Migrants Sent To Congo Under U.S. Deportation Deal Begin Trickling Home

File: Jorge Salvador Cabrera/Getty Images

Most of the South American migrants sent to the Democratic Republic of Congo under a controversial U.S. deportation deal have now left the Central African country, returning to their home nations after weeks in an unfamiliar land where they neither spoke the language nor had any ties.

Nine of the 15 migrants flown from the United States to Kinshasa on April 17 have since departed Congo, according to the Congolese government, a remaining migrant and her lawyer. A Colombian woman still in the capital and her lawyer told reporters the nine who left comprised four Peruvians and five Colombians. Three Colombians and three Ecuadorians remain in Congo.

Congo’s government confirmed in a Friday statement that “more than half” of the group had returned to their countries of origin, adding that the rest would follow “shortly.” It did not say whether the departures were voluntary. The Colombian migrant said seven had left with assistance from the International Organization for Migration, a UN agency, while two others had departed independently.

The migrants had told reporters they felt pressured to return home despite safety concerns, with one 29-year-old Colombian woman saying: “We feel pressured to agree to go back to our country, regardless of the risks.”  All the deportees were believed to have legal protection from U.S. judges shielding them from being returned to their home countries.

The group’s arrival in Congo last month was part of a bilateral agreement Kinshasa struck with the Trump administration. Congo described the arrangement as a “temporary” one reflecting its “commitment to human dignity and international solidarity,” with the U.S. government covering all costs.  The deal came as the Trump administration was pursuing efforts to broker a peace agreement between the DRC and Rwanda and to secure U.S. access to Congolese critical minerals.

Congo is not the only African country drawn into such arrangements. Uganda, Rwanda, South Sudan and Eswatini are among several nations that have agreed to accept third-country deportees as part of the broader U.S. immigration crackdown.  According to a report by the Democratic staff of the U.S. Senate Foreign Relations Committee, the Trump administration has spent at least $40 million deporting around 300 migrants to countries other than their own.

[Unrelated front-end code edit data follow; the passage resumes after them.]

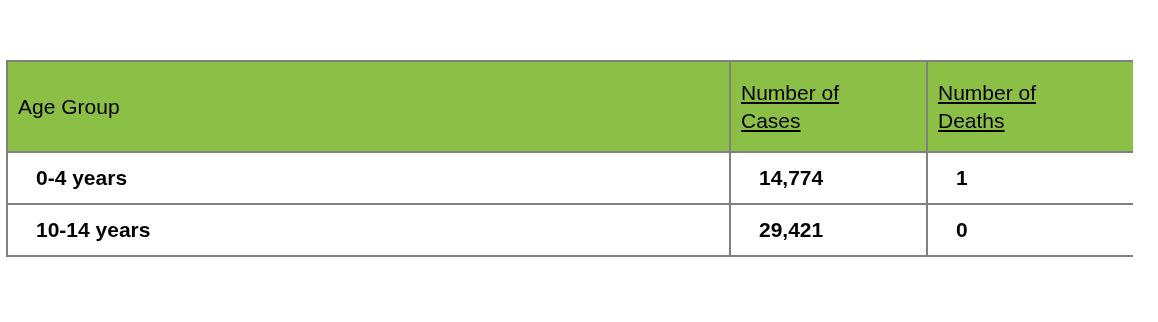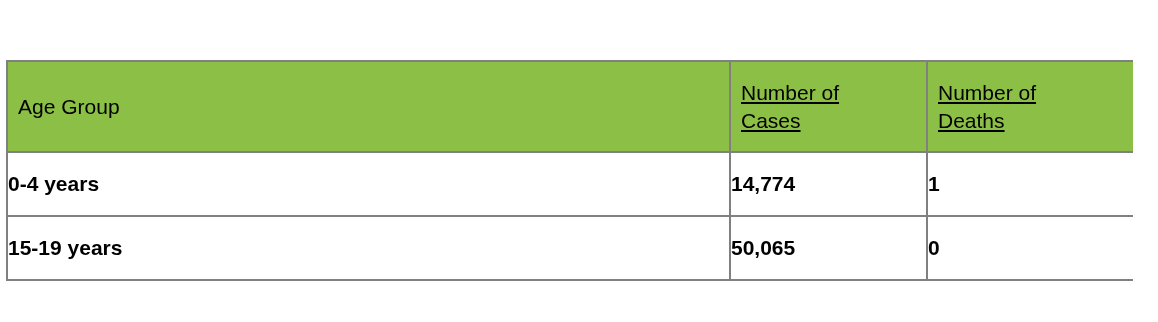--- a/index.html
+++ b/index.html
@@ -79,8 +79,8 @@
     line-height: 1.3;
     text-align: left;
     vertical-align: middle;
-    padding: 0 0;
-    height: 64px;
+    padding: 0 28px;
+    height: 52px;
     box-sizing: border-box;
     border-right: 2px solid #808080;
     border-bottom: 2px solid #808080;

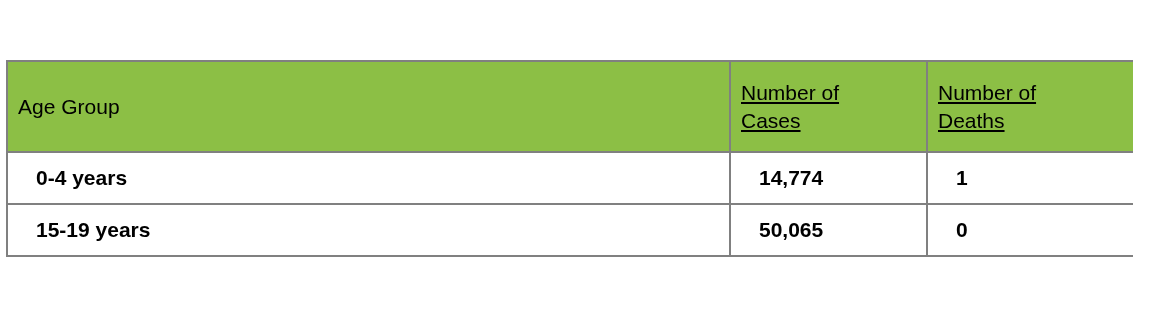--- a/index.html
+++ b/index.html
@@ -122,6 +122,11 @@
           <td class="cell-num last-cell">1</td>
         </tr>
         <tr>
+          <td class="cell-age">10-14 years</td>
+          <td class="cell-num">29,421</td>
+          <td class="cell-num last-cell">0</td>
+        </tr>
+        <tr>
           <td class="cell-age">15-19 years</td>
           <td class="cell-num">50,065</td>
           <td class="cell-num last-cell">0</td>

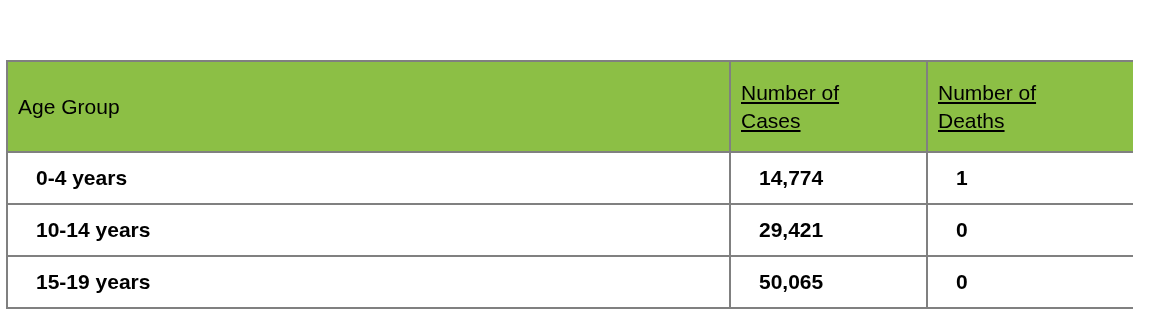--- a/index.html
+++ b/index.html
@@ -126,11 +126,6 @@
           <td class="cell-num">29,421</td>
           <td class="cell-num last-cell">0</td>
         </tr>
-        <tr>
-          <td class="cell-age">15-19 years</td>
-          <td class="cell-num">50,065</td>
-          <td class="cell-num last-cell">0</td>
-        </tr>
       </tbody>
     </table>
   </div>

The practice has drawn sharp criticism. A key point of contention in many such agreements is that they involve migrants who hold protection orders from U.S. immigration judges barring their return home due to serious safety concerns.  Rights groups and legal experts have repeatedly questioned the legal basis for the transfers and the welfare of deportees dispatched to countries where they have no nationality, no language and no support networks.